Background: Some guidelines suggest that poor performance status (PS) is a contraindication to 1st line chemotherapy. Poor PS is a known adverse prognostic factor in advanced epithelial ovarian cancer (EOC). We show in this retrospective analysis that 1st line chemotherapy in this patient group is not only safe but is associated with good outcomes.
Patients and methods: A retrospective review of 114 patients with stage III/IV EOC, who presented with a PS ≥3 at diagnosis and treated as inpatients with upfront platinum-based chemotherapy between 2000 and 2013, at the Royal Marsden Hospital, was conducted. The association between clinical parameters and the likelihood of completion of chemotherapy and overall survival (OS) was assessed.
Results: 66% of patients completed ≥6cycles of platinum-based chemotherapy. Prognostic factors for completion of chemotherapy were improvement of PS during hospital stay (p<0.001) and doublet-chemotherapy with carboplatin/paclitaxel compared to single-agent carboplatin (p=0.004). A negative trend for completion of treatment was seen for patients with low albumin (<25g/l) and low CA125 levels at baseline. The median OS for all patients was 13.1months (95% CI: 10.4-15.8) and 21.2months (95% CI: 16.5-25.8) for those who completed 6cycles of chemotherapy.

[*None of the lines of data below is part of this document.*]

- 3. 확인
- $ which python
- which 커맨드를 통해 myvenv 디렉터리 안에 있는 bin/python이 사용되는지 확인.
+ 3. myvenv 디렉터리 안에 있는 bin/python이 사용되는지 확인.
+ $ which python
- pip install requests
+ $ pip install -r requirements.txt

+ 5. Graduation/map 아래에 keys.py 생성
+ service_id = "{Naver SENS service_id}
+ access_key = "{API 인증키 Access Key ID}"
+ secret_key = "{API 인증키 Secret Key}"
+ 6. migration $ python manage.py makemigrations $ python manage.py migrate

Conclusion: Upfront platinum-based chemotherapy is feasible, beneficial and tolerable for the majority of patients with advanced EOC and poor PS. Guidelines suggesting that best supportive care is the preferred option for poor PS patients with solid tumours should be revised to exclude those with advanced EOC. An aggressive approach utilising neoadjuvant carboplatin plus paclitaxel should be regarded as standard of care.
Keywords: Advanced epithelial ovarian cancer; First line chemotherapy; Poor performance status; Prognostic markers.